- Supreme Court of the United States

Decided April 9, 2021
- Full case name: Ritesh Tandon, et al. v. Gavin Newsom, Governor of California, et al.
- Docket no.: 20A151
- Citations: 593 U.S. 61 (more) 141 S. Ct. 1294

Case history
- Prior: Preliminary injunction denied, 517 F.Supp.3d 922 (N.D. Cal. 2021). Injunction pending appeal denied, 992 F.3d 916 (9th Cir. 2021).

Holding
- Government regulations are not neutral and generally applicable, and therefore trigger strict scrutiny under the Free Exercise Clause, whenever they treat any comparable secular activity more favorably than religious exercise.

Court membership
- Chief Justice John Roberts Associate Justices Clarence Thomas · Stephen Breyer Samuel Alito · Sonia Sotomayor Elena Kagan · Neil Gorsuch Brett Kavanaugh · Amy Coney Barrett

Case opinions
- Per curiam
- Dissent: Roberts (without opinion)
- Dissent: Kagan, joined by Breyer, Sotomayor

Laws applied
- Free Exercise Clause of the First Amendment

= Tandon v. Newsom =

Tandon v. Newsom, , was the last major decision of the U.S. Supreme Court addressing religious-liberty challenges to restrictions on public gatherings during the COVID-19 pandemic.

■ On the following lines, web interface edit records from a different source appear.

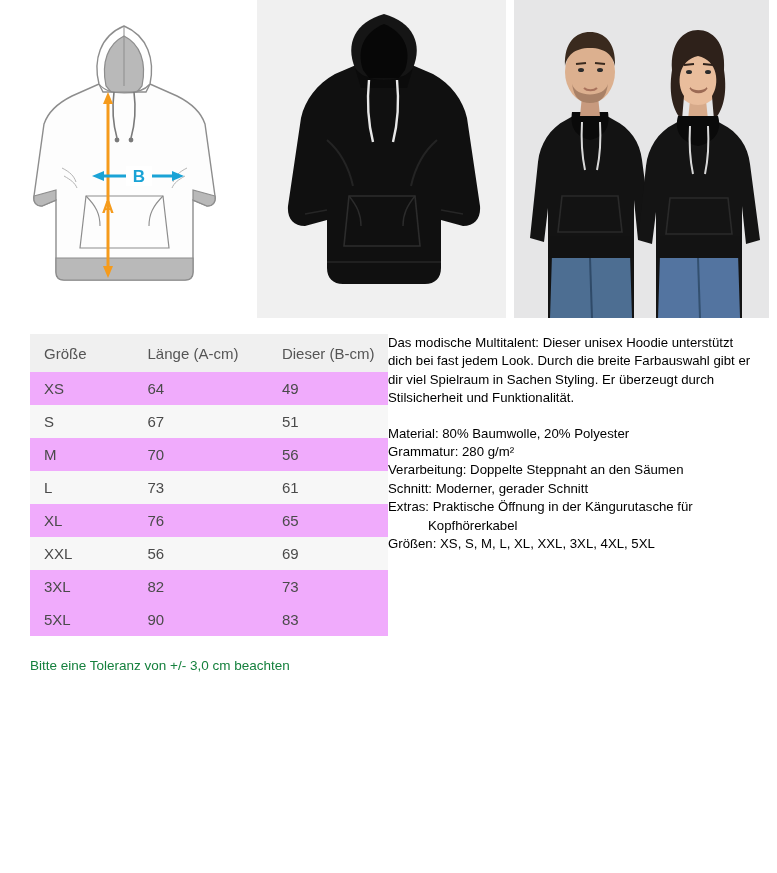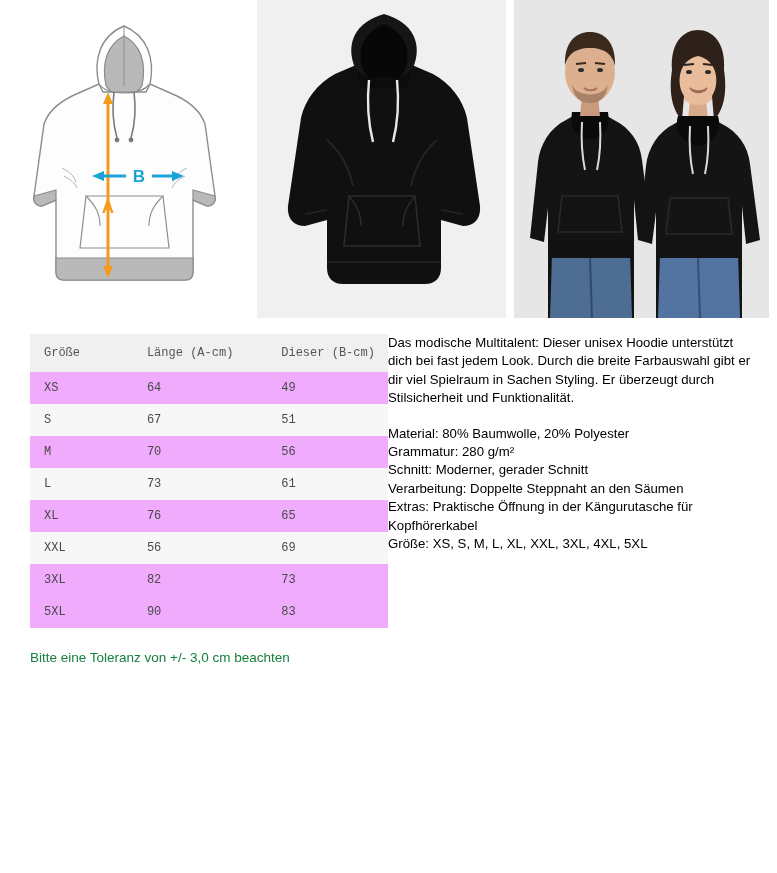"Größe" table.size-table { font-family: Liberation Mono, monospace -> none; font-size: 12px -> 15px }
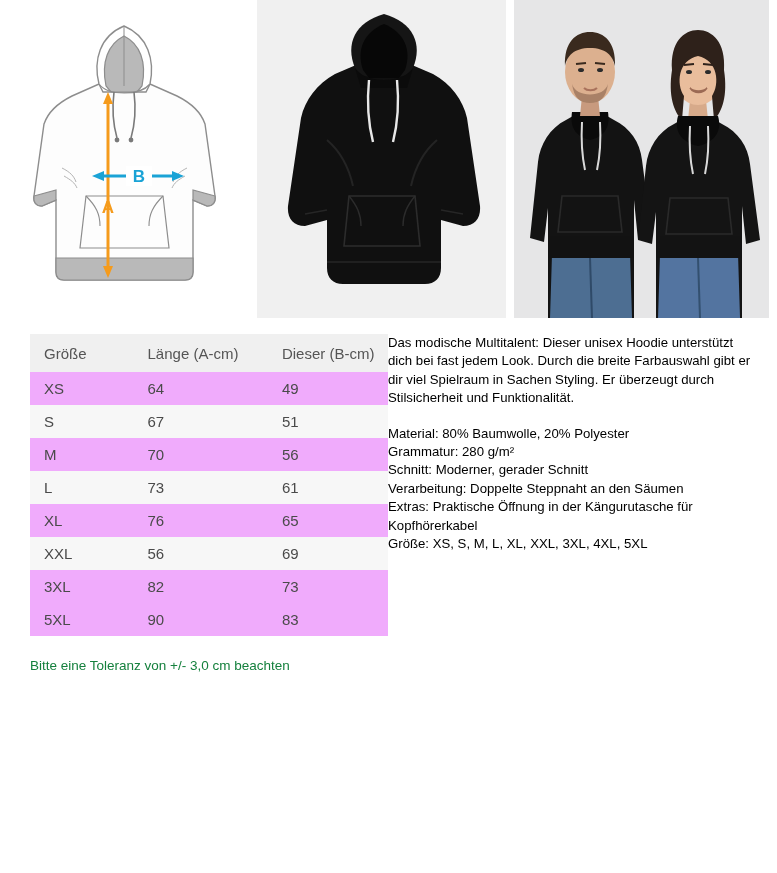"Schnitt: Moderner, gerader Schnitt" p.spec-line { order: before "Verarbeitung: Doppelte Steppnaht an den" -> after "Verarbeitung: Doppelte Steppnaht an den" }
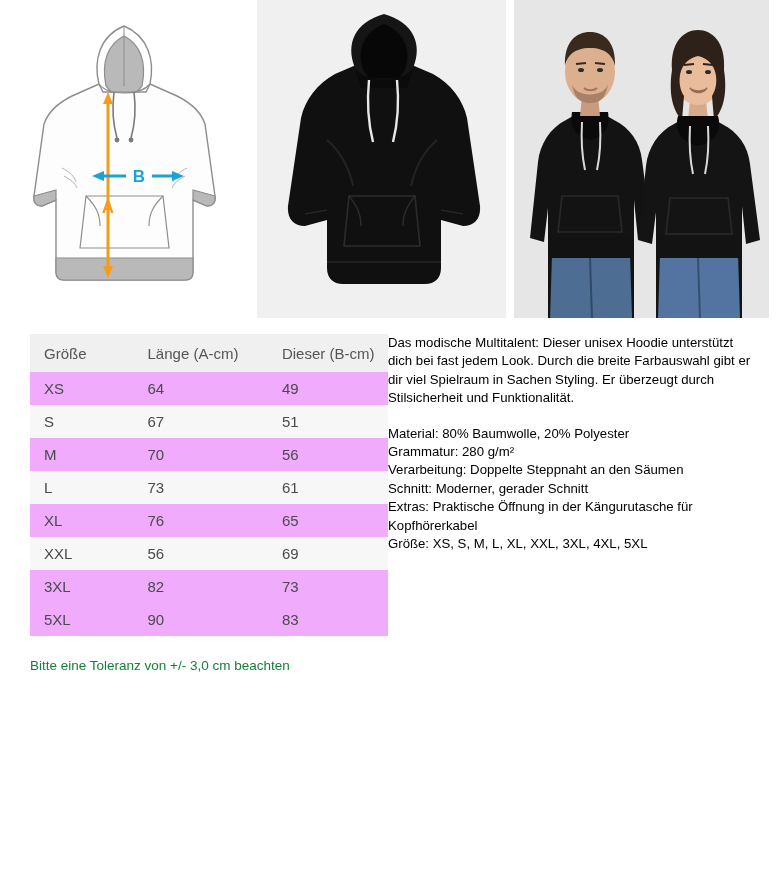"Kopfhörerkabel" .desc .indent { padding-left: none -> 40px }
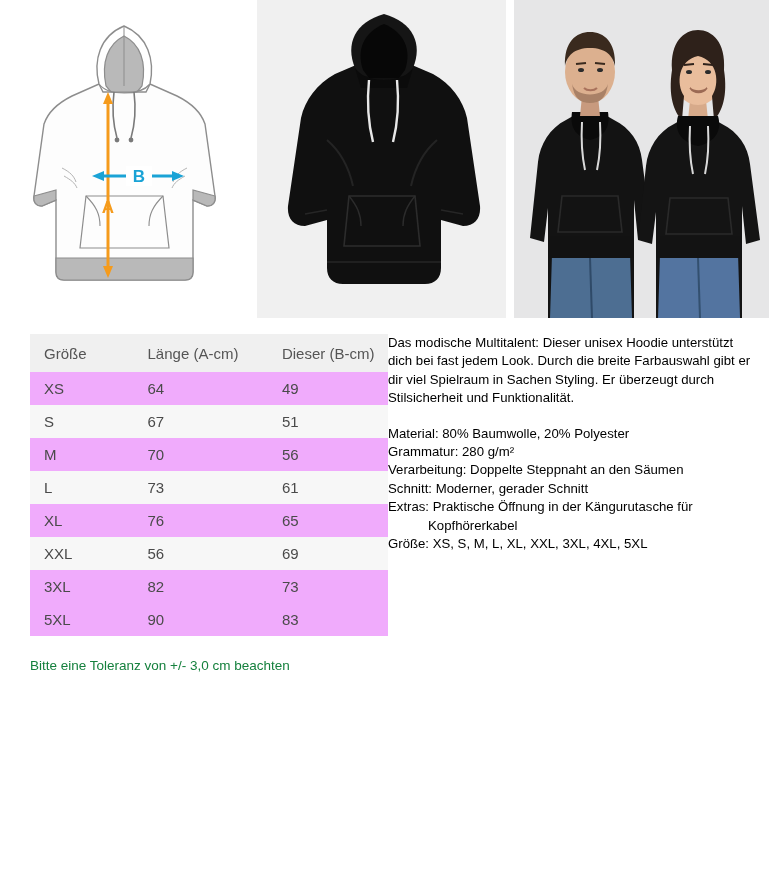"Größe: XS, S, M, L," p.spec-line { text: Größe -> Größen }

The decision significantly transformed existing religious-liberty doctrine by adopting the "most favored nation" approach, holding that "government regulations are not neutral and generally applicable, and therefore trigger strict scrutiny under the Free Exercise Clause, whenever they treat any comparable secular activity more favorably than religious exercise."

During the COVID-19 pandemic, the government of California limited all gatherings inside homes to three households, regardless of the purpose of meeting. However, there were no household limits on some secular activities outside homes, including personal care providers. Before the pandemic, plaintiffs Jeremy Wong and Karen Busch held Bible studies in their homes, but they were restricted from continuing by California's limit on in-home gatherings. They sued California officials, alleging that their First Amendment rights to religious activities were being violated.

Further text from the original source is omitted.